§ Exercise directions: Exactly the lines below, starting with the one containing "17px -> 14px;" and going on through the one containing "none -> <p>Ne", must be reproduced, both ends included, and no pictures with them.

§ Record set:
===
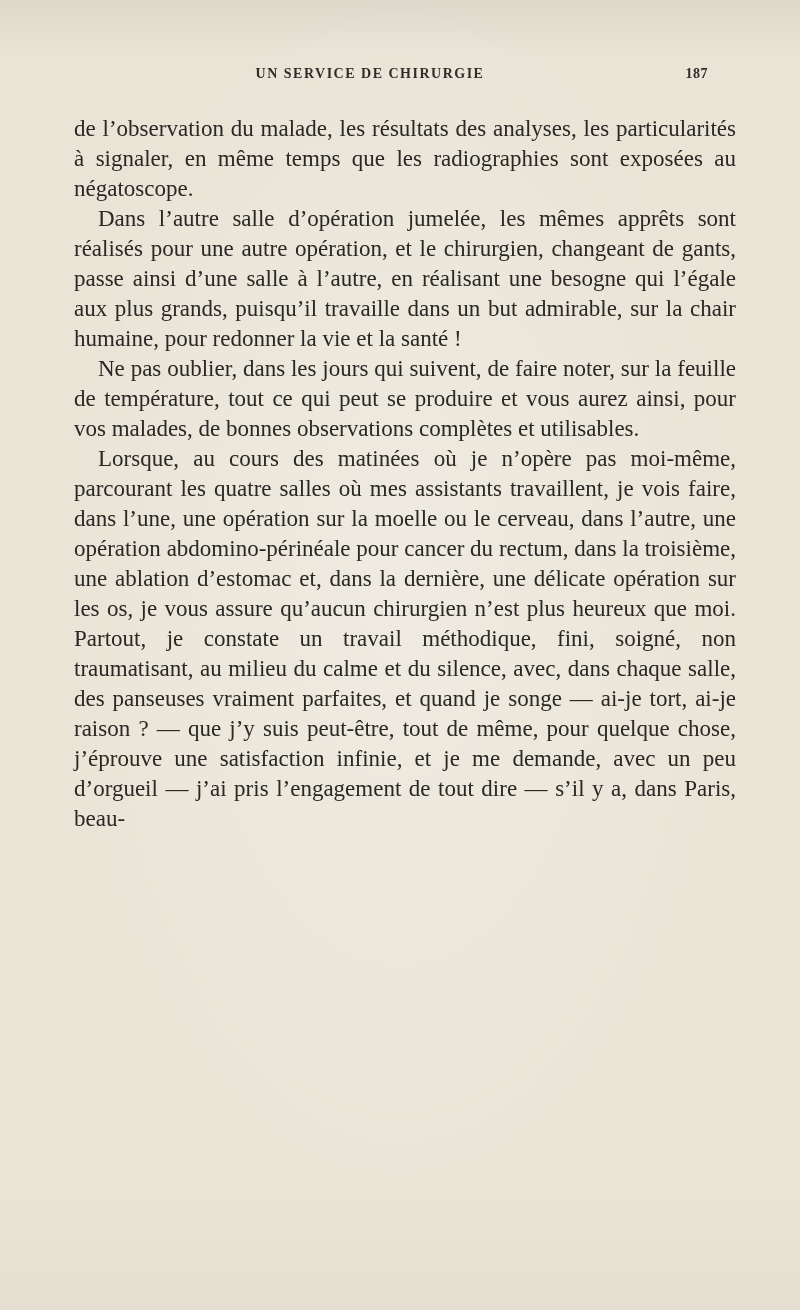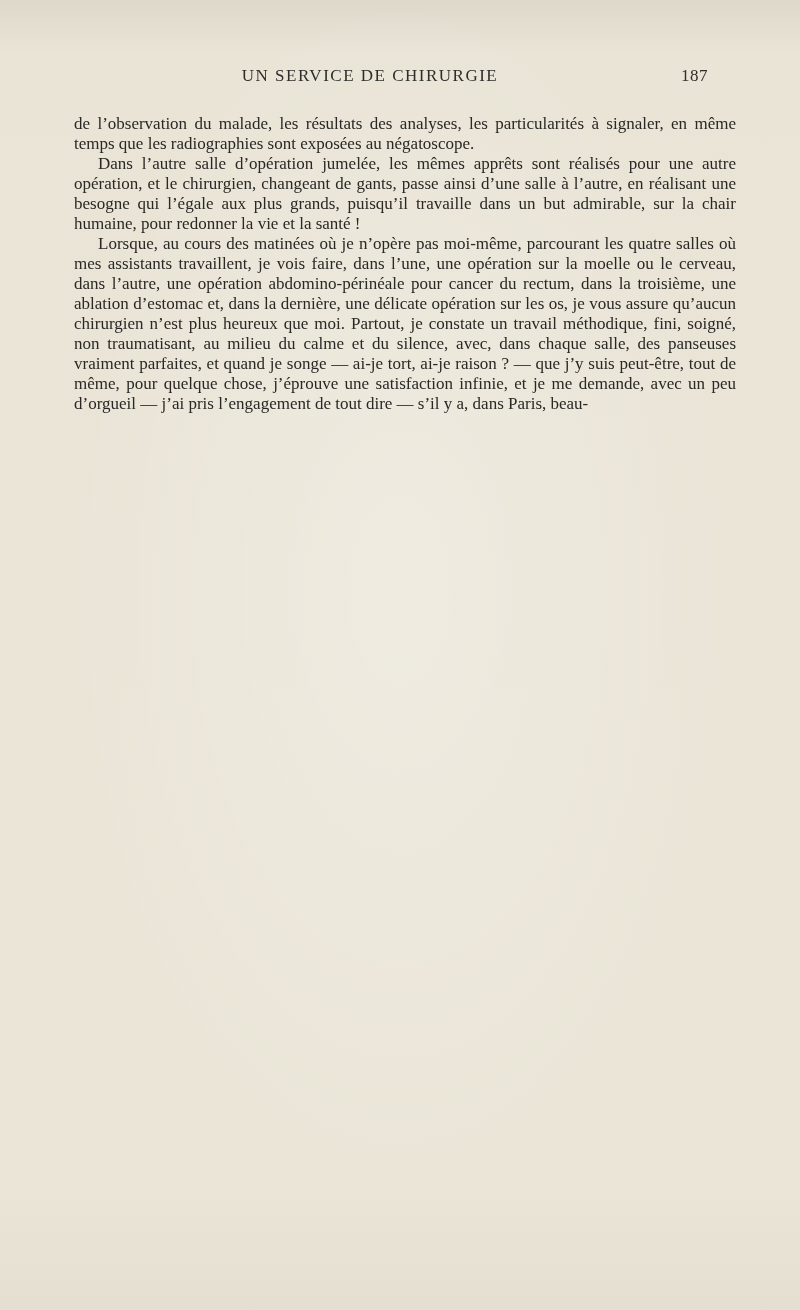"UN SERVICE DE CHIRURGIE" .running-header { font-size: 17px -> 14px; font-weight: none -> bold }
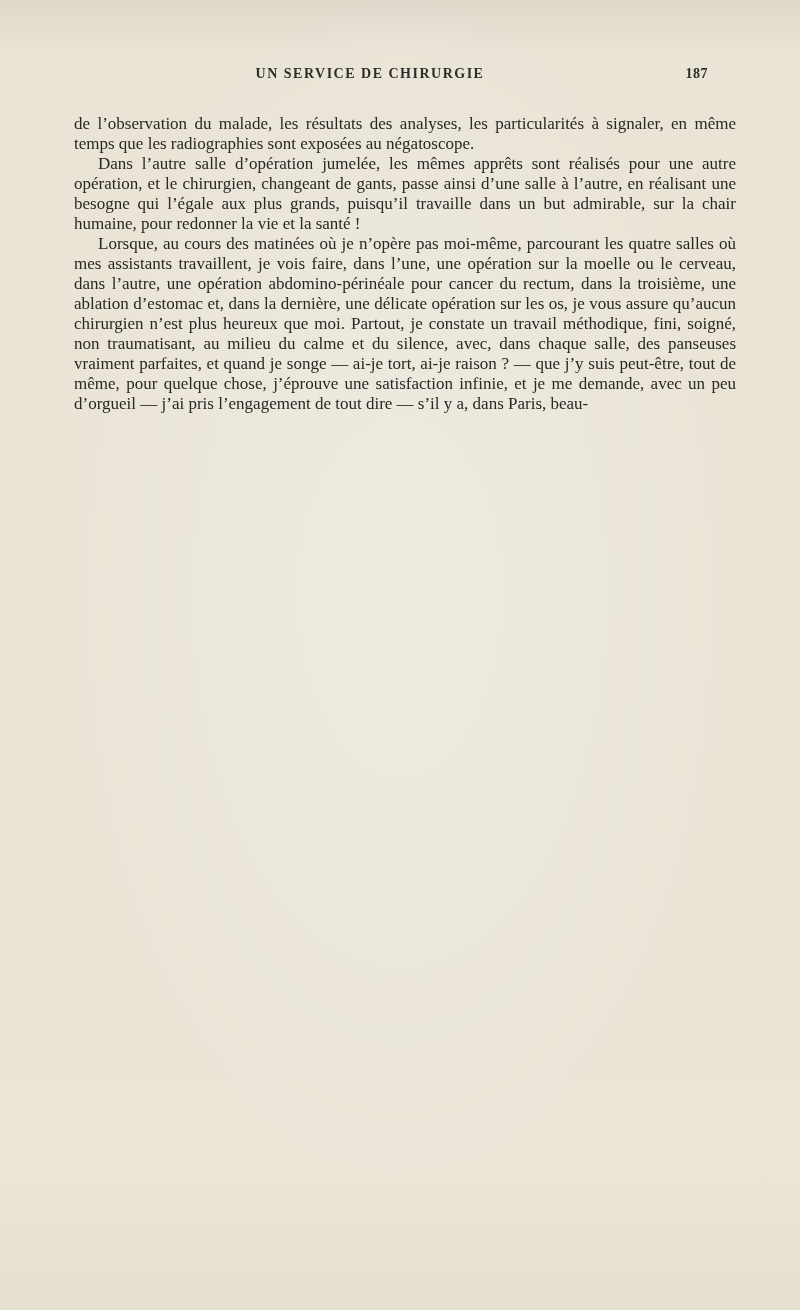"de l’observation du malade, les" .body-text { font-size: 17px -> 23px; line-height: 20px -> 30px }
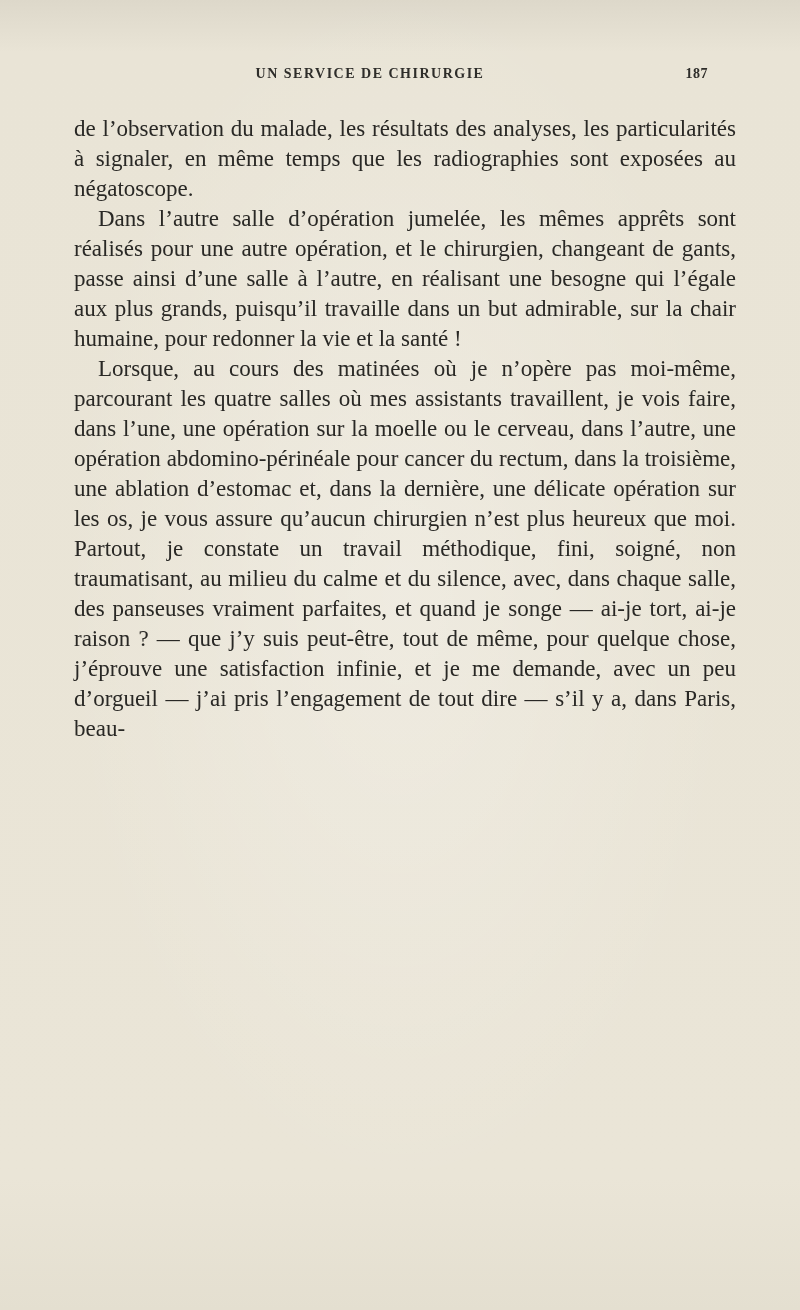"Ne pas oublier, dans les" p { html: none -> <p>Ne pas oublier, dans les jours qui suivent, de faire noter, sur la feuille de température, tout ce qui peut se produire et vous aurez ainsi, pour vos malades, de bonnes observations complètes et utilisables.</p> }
===
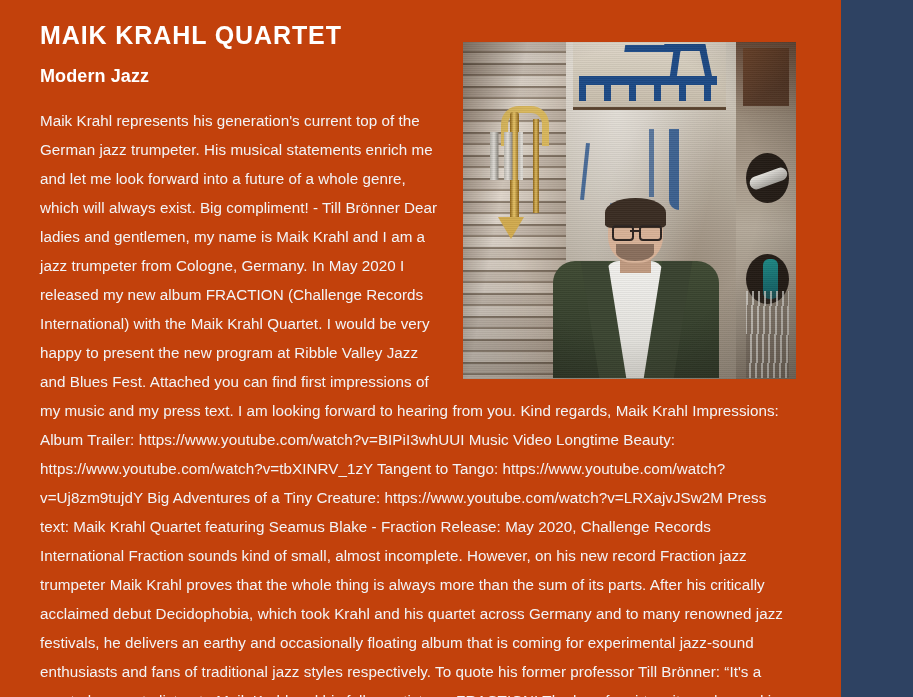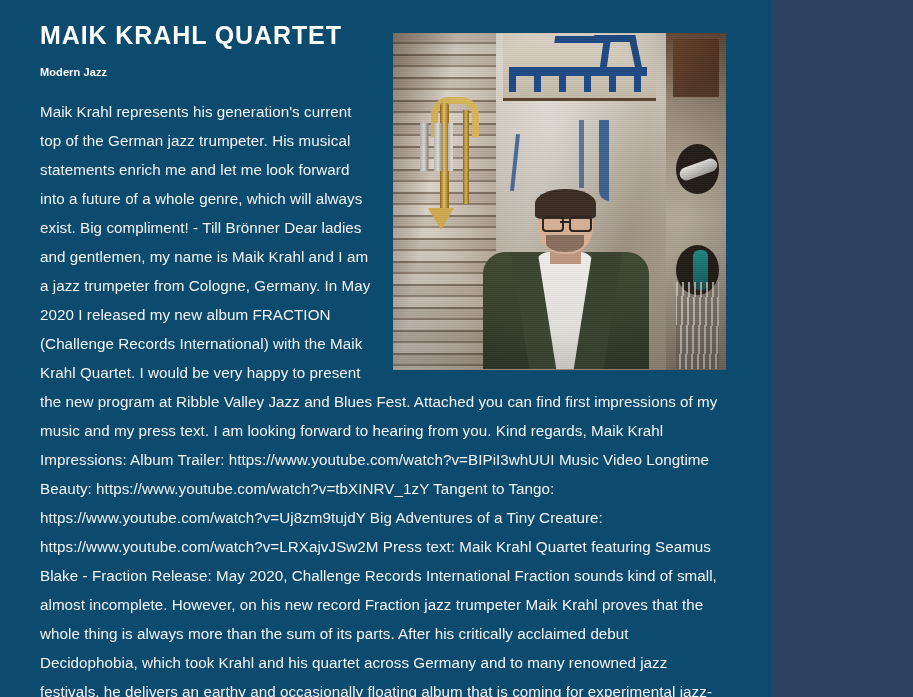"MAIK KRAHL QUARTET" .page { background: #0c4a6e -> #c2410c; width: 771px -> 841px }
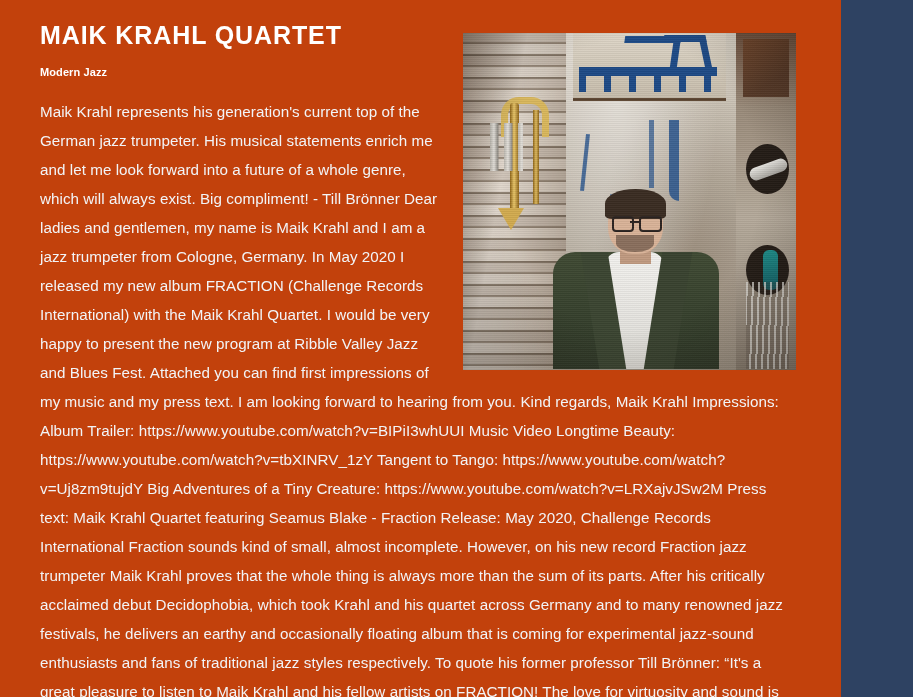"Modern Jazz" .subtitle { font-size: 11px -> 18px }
===
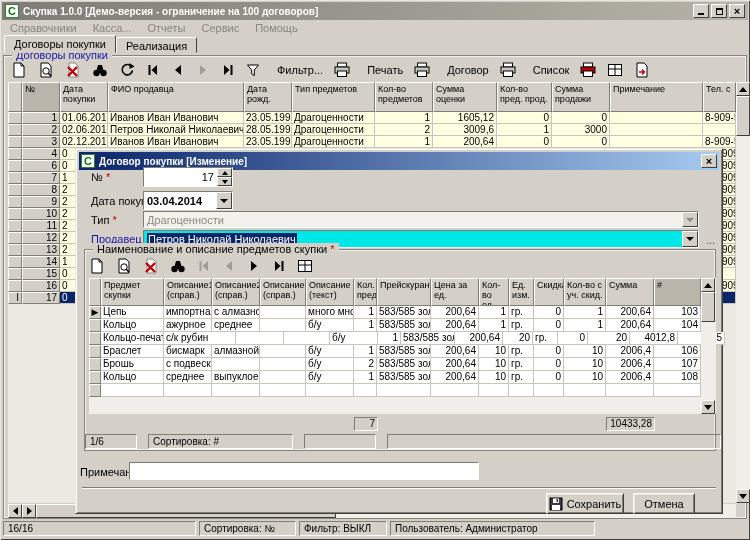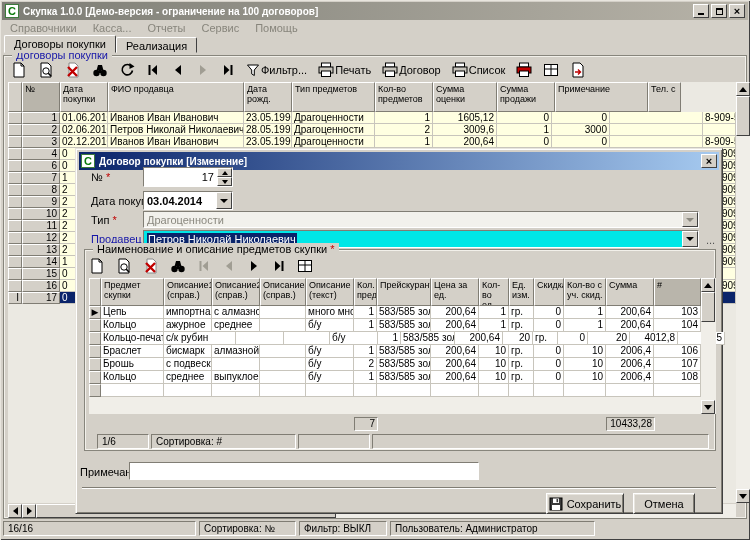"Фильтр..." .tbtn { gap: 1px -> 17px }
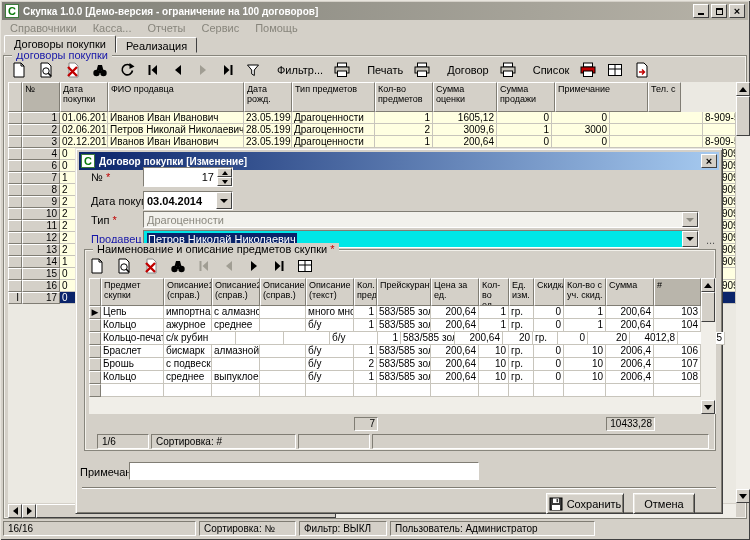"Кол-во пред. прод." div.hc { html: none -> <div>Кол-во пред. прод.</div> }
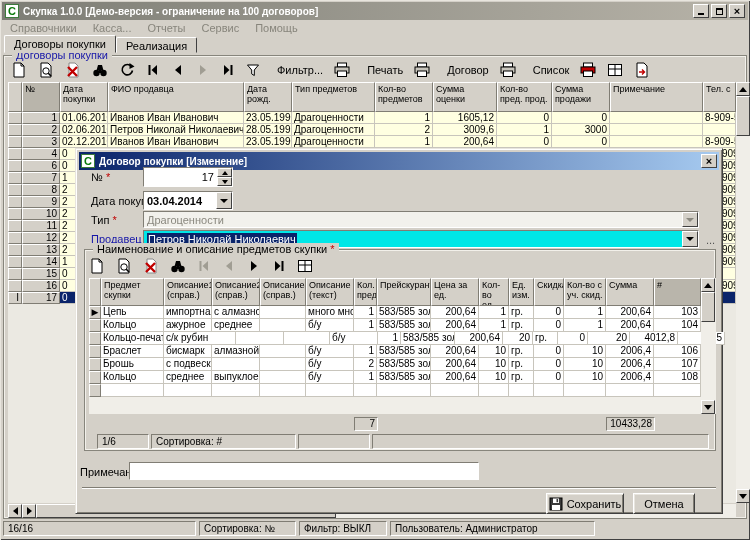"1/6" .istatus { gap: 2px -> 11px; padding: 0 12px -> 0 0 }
===
§ Result for this task:
"UN SERVICE DE CHIRURGIE" .running-header { font-size: 17px -> 14px; font-weight: none -> bold }
"de l’observation du malade, les" .body-text { font-size: 17px -> 23px; line-height: 20px -> 30px }
"Ne pas oublier, dans les" p { html: none -> <p>Ne pas oublier, dans les jours qui suivent, de faire noter, sur la feuille de température, tout ce qui peut se produire et vous aurez ainsi, pour vos malades, de bonnes observations complètes et utilisables.</p> }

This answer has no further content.